En 2022, l’entreprise avait été valorisée 98,2 milliards de dollars.

En 2023, sa valorisation était tombée autour de 66 milliards.

Et au 17 août 2026, les discussions avec les investisseurs font désormais ressortir une valorisation potentielle comprise entre 25 et 28 milliards de dollars.

Shein pourrait ainsi faire son entrée à la Bourse de Hong Kong avec une valorisation près de 75 % inférieure à son sommet de 2022.

L’entreprise reste pourtant gigantesque : 41,8 milliards de dollars de chiffre d’affaires et 2,064 milliards de bénéfice net en 2025, avec environ 273 millions de clients actifs.

Mais les signaux de ralentissement sont difficiles à ignorer.

La croissance du chiffre d’affaires est tombée à 8 % en 2025 puis seulement 1,1 % au premier trimestre 2026. Les dépenses marketing ont bondi de 31,4 % au premier trimestre et le résultat opérationnel a reculé.

Surtout, le modèle économique historique de Shein est attaqué de plein fouet par les nouvelles politiques douanières.

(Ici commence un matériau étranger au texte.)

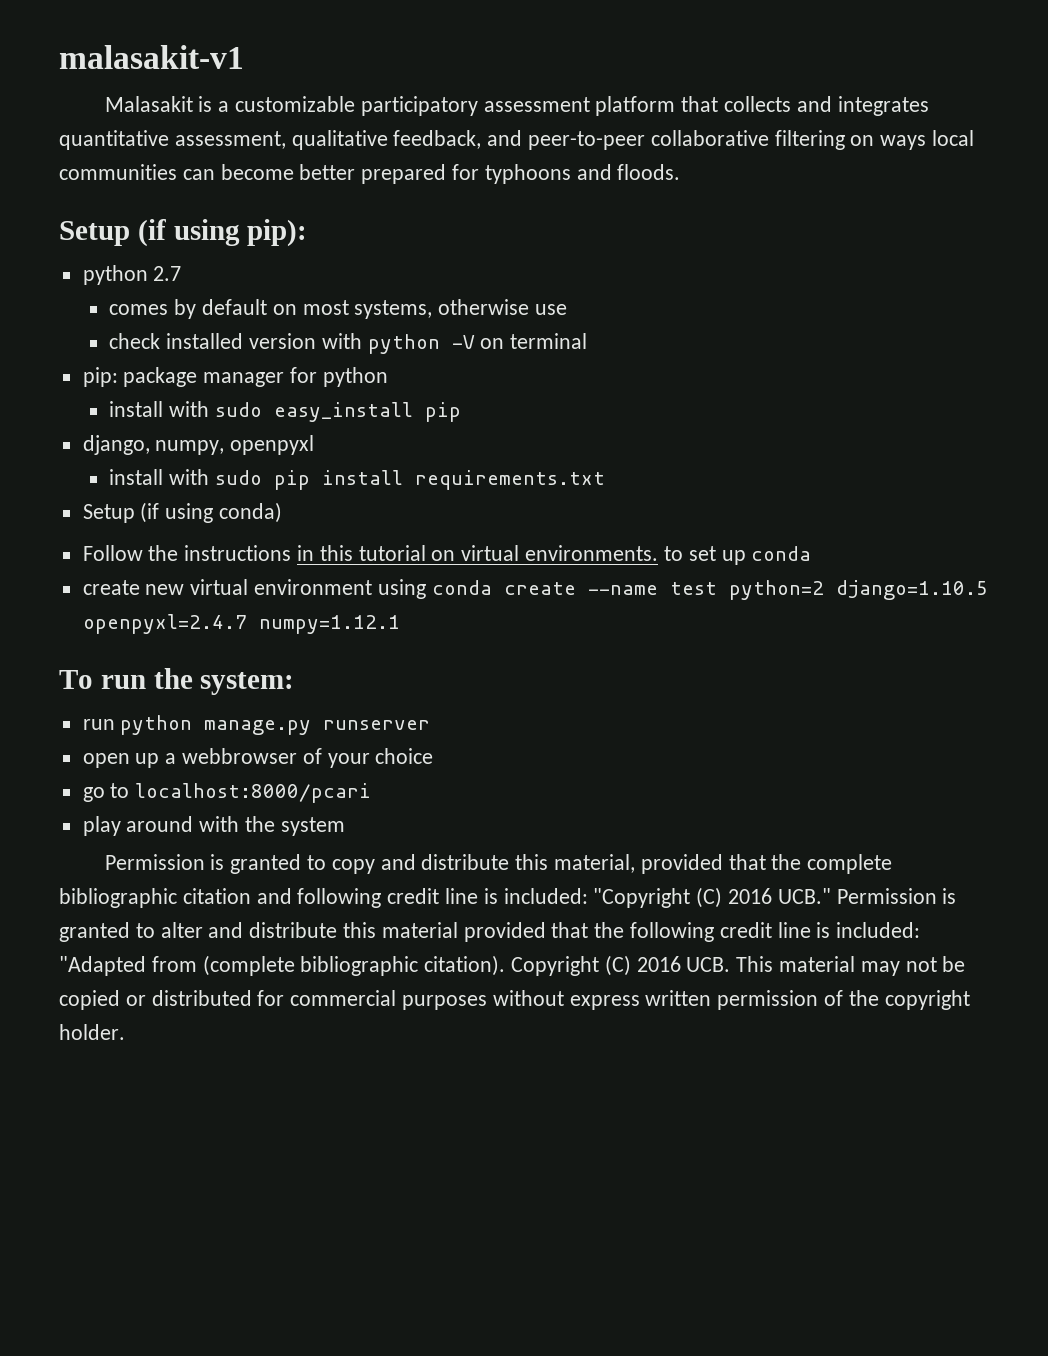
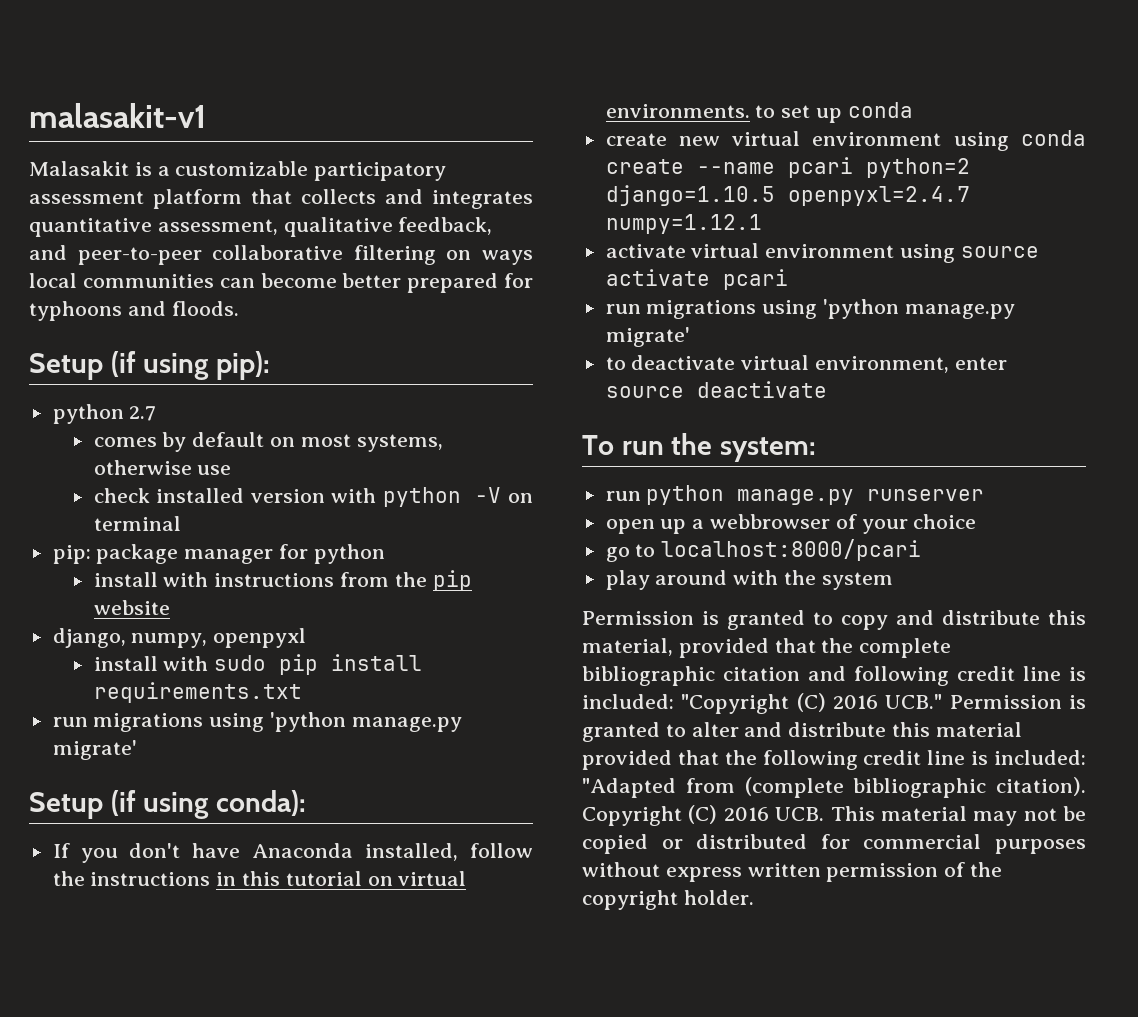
[214,402,461,422] sudo easy_install pip -> [214,570,472,591] [93,600,170,615] instructions from the pip website
[82,502,283,523] [82,545,143,561] Setup (if using conda) // Follow -> [52,712,462,732] [52,740,137,760] [29,790,307,819] [52,843,533,863] run migrations using 'python manage.py migrate' // Setup (if using conda): // If you don't have Anaconda installed, follow
[669,582,717,595] test -> [787,157,853,178] pcari
(400, 624) none -> [605,243,1039,263] [605,269,788,290] [605,299,1015,319] [605,327,690,347] [605,355,1007,373] [605,381,827,398] // activate virtual environment using source activate pcari // run migrations using 'python manage.py migrate' // to deactivate virtual environment, enter source deactivate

Les États-Unis ont supprimé l’exemption de minimis dont bénéficiaient de nombreux petits colis et l’Union européenne applique depuis juillet 2026 son nouveau dispositif sur les importations de faible valeur.

Le marché ne valorise donc plus Shein comme une start-up capable de croître presque indéfiniment à des rythmes exceptionnels.

À près de 100 milliards de dollars, les investisseurs payaient une croissance extraordinaire. À 25 milliards, ils commencent à intégrer un scénario beaucoup plus difficile.

C’est précisément ce qui rend cette introduction en Bourse particulièrement intéressante.

La chute de valorisation peut être le signe que l’âge d’or de Shein est terminé.

Mais elle peut également créer un point d’entrée beaucoup plus raisonnable si le groupe réussit à adapter son modèle, préserver ses marges et retrouver une croissance solide.

Pour les investisseurs, l’enjeu ne sera donc pas de savoir si Shein vaut moins qu’en 2022 — c’est désormais évident — mais de déterminer si 25 milliards de dollars constituent enfin le juste prix du risque.